You know what...? That sounds like it could be it, because it kinda looks like the way my back looked when my body was rejecting the inner sutures and "spitting then out". The rawness I mean.

I hate to admit, but I forgot what kind of metal the post is. I'll call the shop and ask them...hope they use the same metal for all piercings, because I chose this one out of a bunch of others....

I'll go ccall them now. In the meantime, do you think if I changed metals, that would help? (and where do I buy good nose rings...all the ones I've seen are the thin little $3 pieces of crap...)

Kelly


----------



## its_our_family (Sep 8, 2002)

NO ALCOHOL!!!!! It will dry it out and cause more problems.

Do sea salt soaks and some titanium jewelry like mothra said and get some Vitamin E oil. You don't need to clean it as often as they told you either.

Your piercing isn't healed yet so don't take out your jewelry. You could go to a shop to get the new stud and they can put it in for you.

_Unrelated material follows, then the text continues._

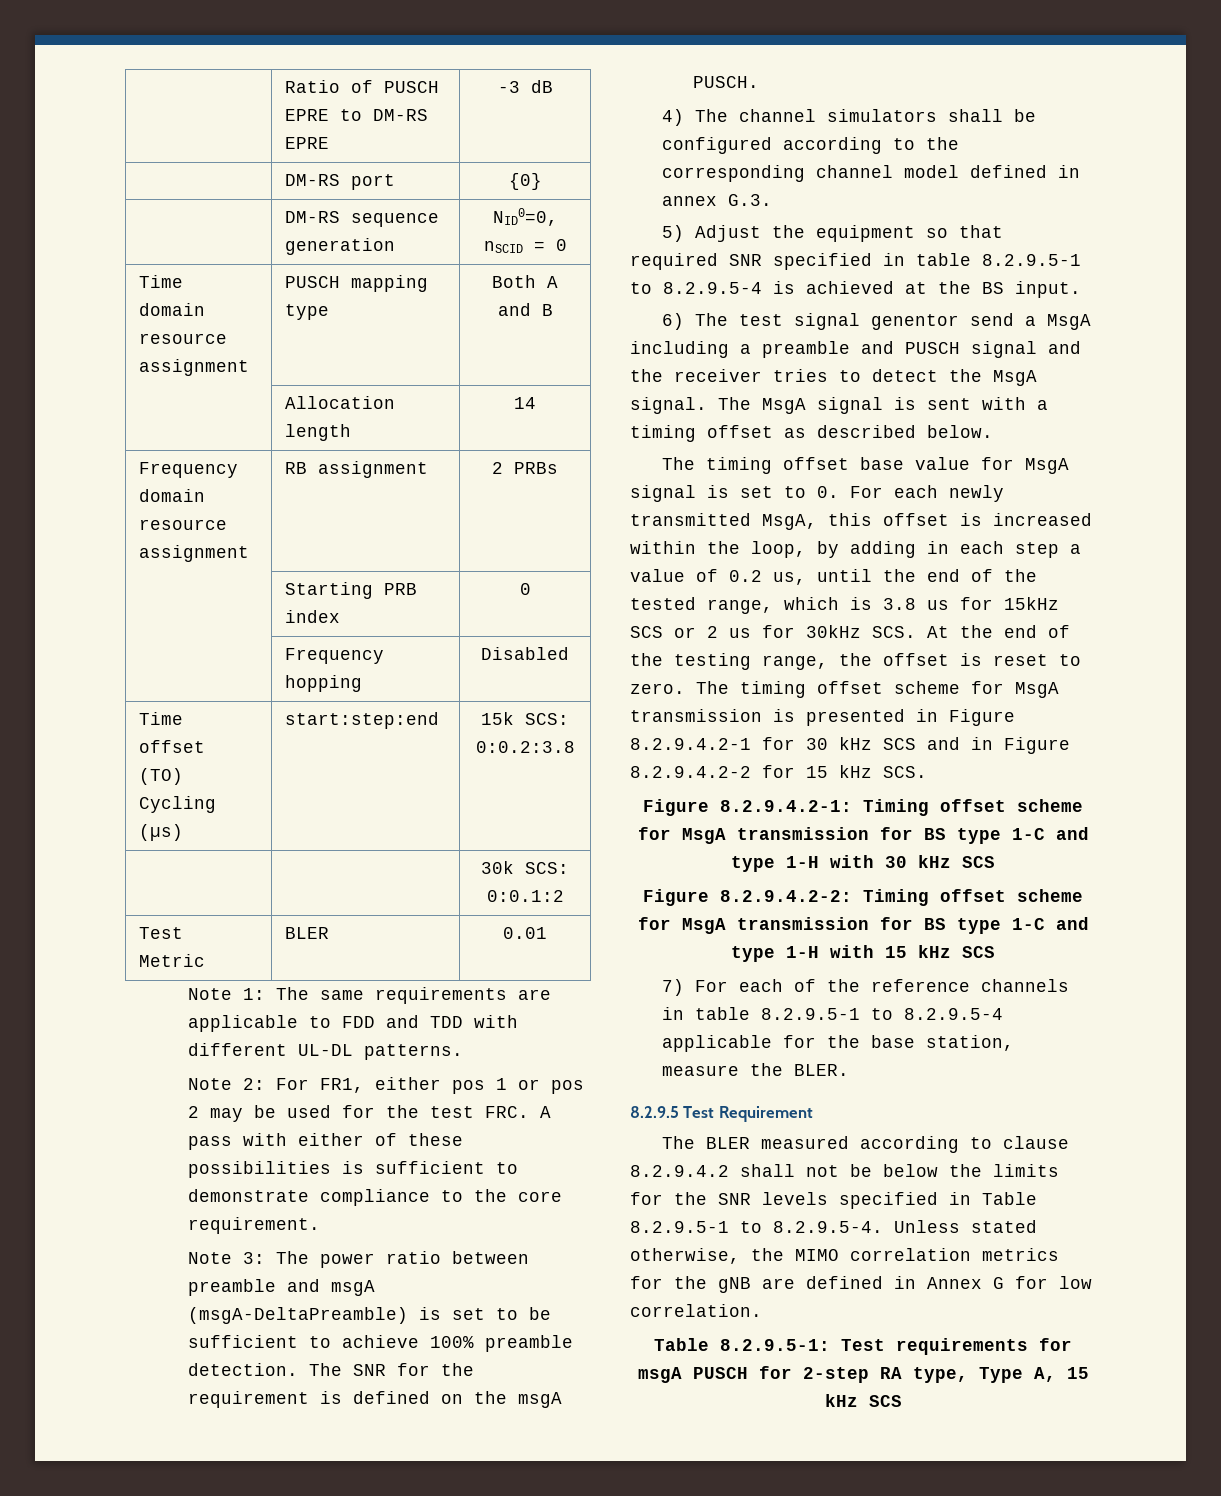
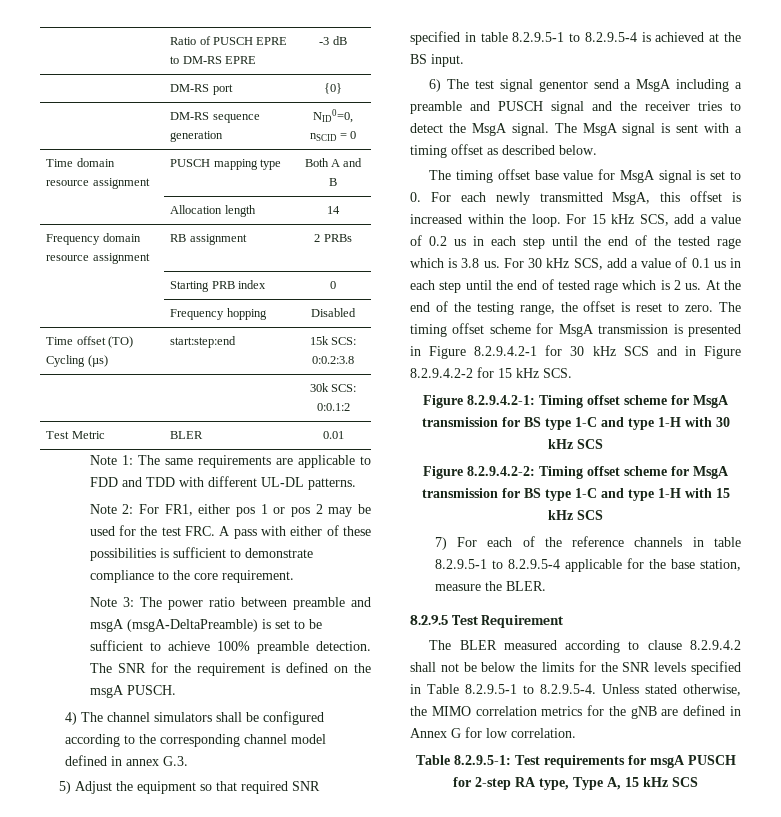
- The timing offset base value for MsgA signal is set to 0. For each newly transmitted MsgA, this offset is increased within the loop, by adding in each step a value of 0.2 us, until the end of the tested range, which is 3.8 us for 15kHz SCS or 2 us for 30kHz SCS. At the end of the testing range, the offset is reset to zero.
+ The timing offset base value for MsgA signal is set to 0. For each newly transmitted MsgA, this offset is increased within the loop. For 15 kHz SCS, add a value of 0.2 us in each step until the end of the tested rage which is 3.8 us. For 30 kHz SCS, add a value of 0.1 us in each step until the end of tested rage which is 2 us. At the end of the testing range, the offset is reset to zero.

It sounds a lot like what mine did.


----------



## CookieMonsterMommy (Oct 15, 2002)

I just called. It's surgical steel. She said to leave it in, that my body wouldn't be rejecting it after this long, and to use TTO. (but the stitches I rejected took a good 3-4 weeks to start to reject...)

I should get titanium you think? Just call around to diff shops and see who sells titanium nose rings? Are those more expensive?

I'll def pick up some sea salts today....


----------



## perl (Jan 17, 2006)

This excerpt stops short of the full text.